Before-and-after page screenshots
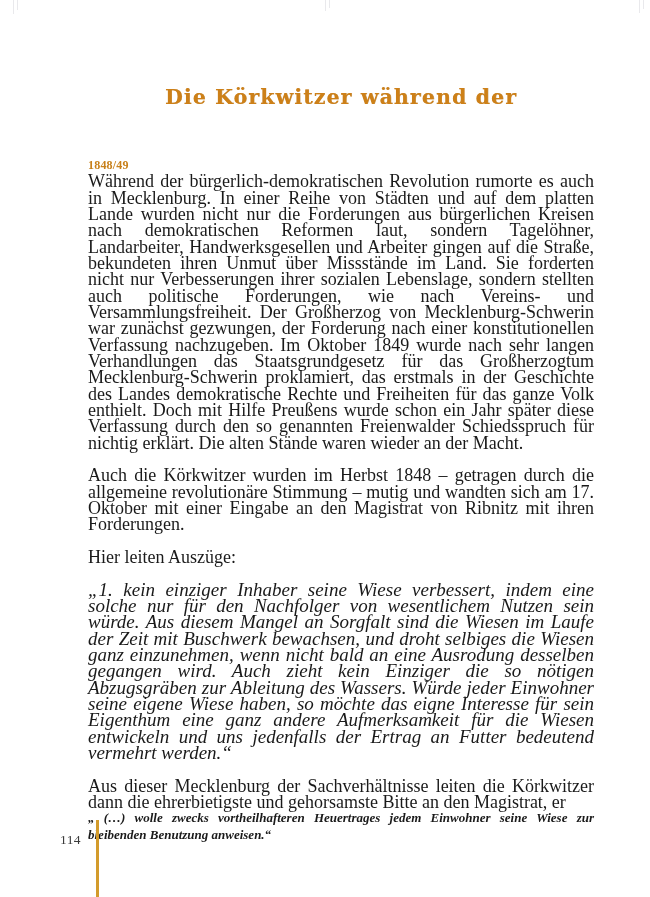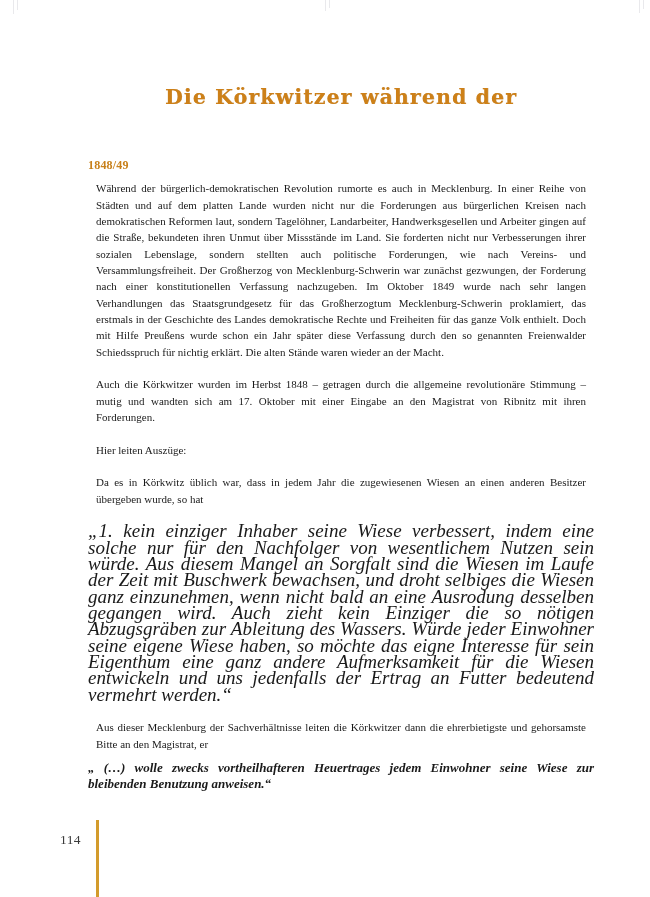--- a/index.html
+++ b/index.html
@@ -73,11 +73,11 @@
   }
 
   p.body {
-    font-size: 11px;
+    font-size: 18px;
     line-height: 16.35px;
     text-align: justify;
     text-justify: inter-word;
-    margin: 8px;
+    margin: 0;
     hyphens: manual;
   }
 

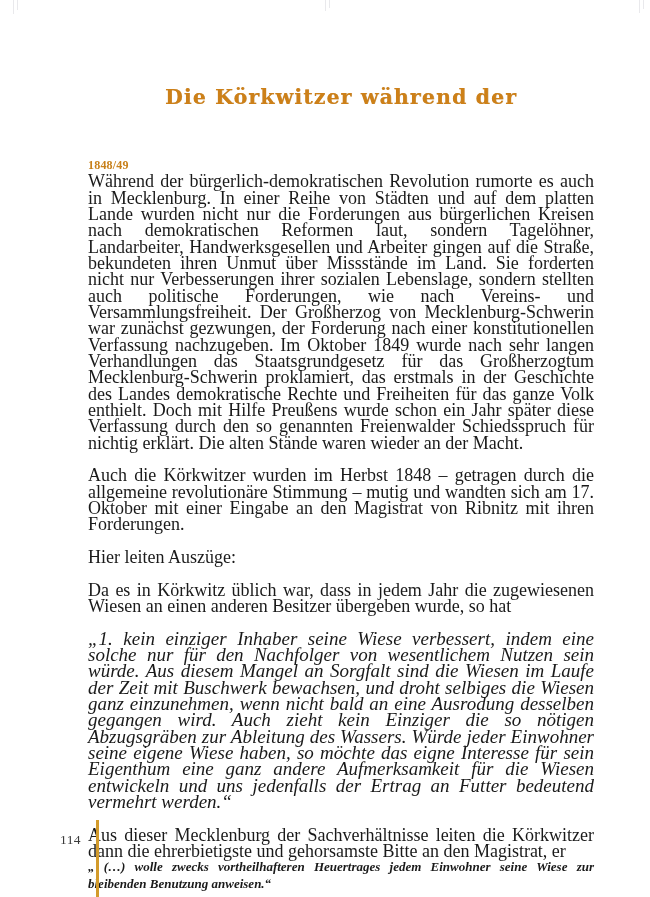--- a/index.html
+++ b/index.html
@@ -148,7 +148,6 @@
 
     <p class="body gap-before">Hier leiten Auszüge:</p>
 
-    <p class="body gap-before">Da es in Körkwitz üblich war, dass in jedem Jahr die zugewiesenen Wiesen an einen anderen Besitzer übergeben wurde, so hat</p>
 
     <p class="quote-block gap-before">„1. kein einziger Inhaber seine Wiese verbessert, indem eine solche nur für den Nachfolger von wesentlichem Nutzen sein würde. Aus diesem Mangel an Sorgfalt sind die Wiesen im Laufe der Zeit mit Buschwerk bewachsen, und droht selbiges die Wiesen ganz einzunehmen, wenn nicht bald an eine Ausrodung desselben gegangen wird. Auch zieht kein Einziger die so nötigen Abzugsgräben zur Ableitung des Wassers. Würde jeder Einwohner seine eigene Wiese haben, so möchte das eigne Interesse für sein Eigenthum eine ganz andere Aufmerksamkeit für die Wiesen entwickeln und uns jedenfalls der Ertrag an Futter bedeutend vermehrt werden.“</p>
 

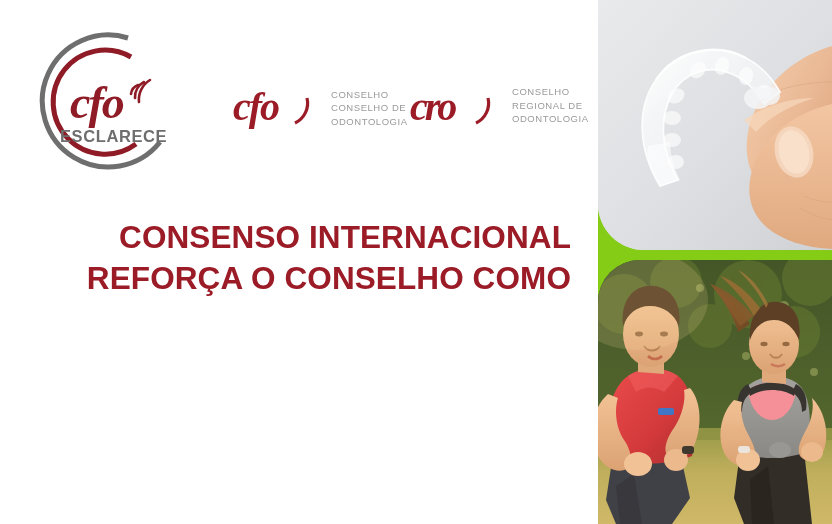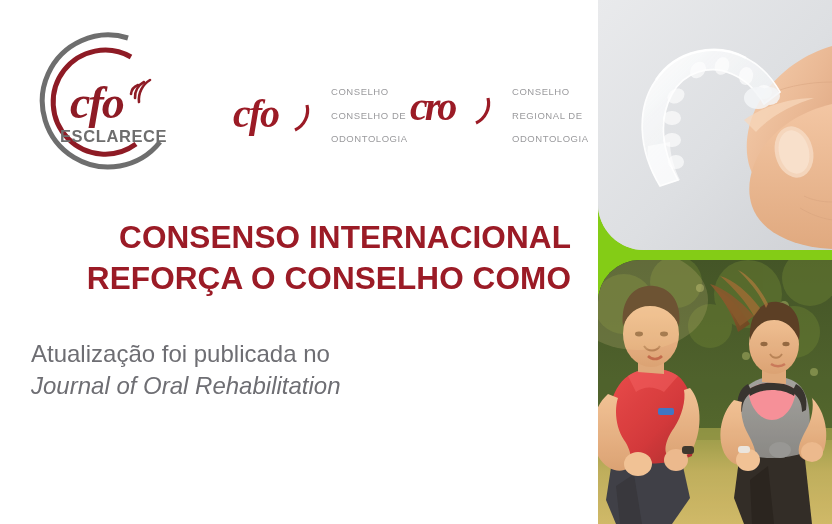--- a/index.html
+++ b/index.html
@@ -72,7 +72,7 @@
     display: flex;
     flex-direction: column;
     justify-content: center;
-    gap: 12px;
+    gap: 2px;
     padding-top: 2px;
   }
   .org-line {

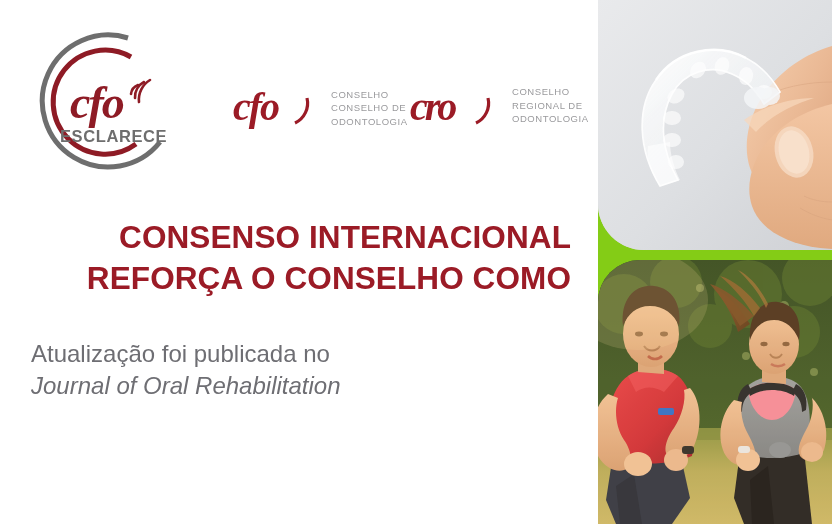--- a/index.html
+++ b/index.html
@@ -204,10 +204,6 @@
       <span class="headline-line">REFORÇA O CONSELHO COMO</span>
     </h1>
 
-    <div class="subtitle">
-      <span class="subtitle-line">Atualização foi publicada no</span>
-      <span class="subtitle-line italic">Journal of Oral Rehabilitation</span>
-    </div>
 
   </div>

▶ What the exercise asks:
Write out the data word for word. Any picture is to be skipped.

▶ Exercise result:
--- a/index.html
+++ b/index.html
@@ -73,11 +73,11 @@
   }
 
   p.body {
-    font-size: 11px;
+    font-size: 18px;
     line-height: 16.35px;
     text-align: justify;
     text-justify: inter-word;
-    margin: 8px;
+    margin: 0;
     hyphens: manual;
   }
 

--- a/index.html
+++ b/index.html
@@ -148,7 +148,6 @@
 
     <p class="body gap-before">Hier leiten Auszüge:</p>
 
-    <p class="body gap-before">Da es in Körkwitz üblich war, dass in jedem Jahr die zugewiesenen Wiesen an einen anderen Besitzer übergeben wurde, so hat</p>
 
     <p class="quote-block gap-before">„1. kein einziger Inhaber seine Wiese verbessert, indem eine solche nur für den Nachfolger von wesentlichem Nutzen sein würde. Aus diesem Mangel an Sorgfalt sind die Wiesen im Laufe der Zeit mit Buschwerk bewachsen, und droht selbiges die Wiesen ganz einzunehmen, wenn nicht bald an eine Ausrodung desselben gegangen wird. Auch zieht kein Einziger die so nötigen Abzugsgräben zur Ableitung des Wassers. Würde jeder Einwohner seine eigene Wiese haben, so möchte das eigne Interesse für sein Eigenthum eine ganz andere Aufmerksamkeit für die Wiesen entwickeln und uns jedenfalls der Ertrag an Futter bedeutend vermehrt werden.“</p>
 

--- a/index.html
+++ b/index.html
@@ -72,7 +72,7 @@
     display: flex;
     flex-direction: column;
     justify-content: center;
-    gap: 12px;
+    gap: 2px;
     padding-top: 2px;
   }
   .org-line {

--- a/index.html
+++ b/index.html
@@ -204,10 +204,6 @@
       <span class="headline-line">REFORÇA O CONSELHO COMO</span>
     </h1>
 
-    <div class="subtitle">
-      <span class="subtitle-line">Atualização foi publicada no</span>
-      <span class="subtitle-line italic">Journal of Oral Rehabilitation</span>
-    </div>
 
   </div>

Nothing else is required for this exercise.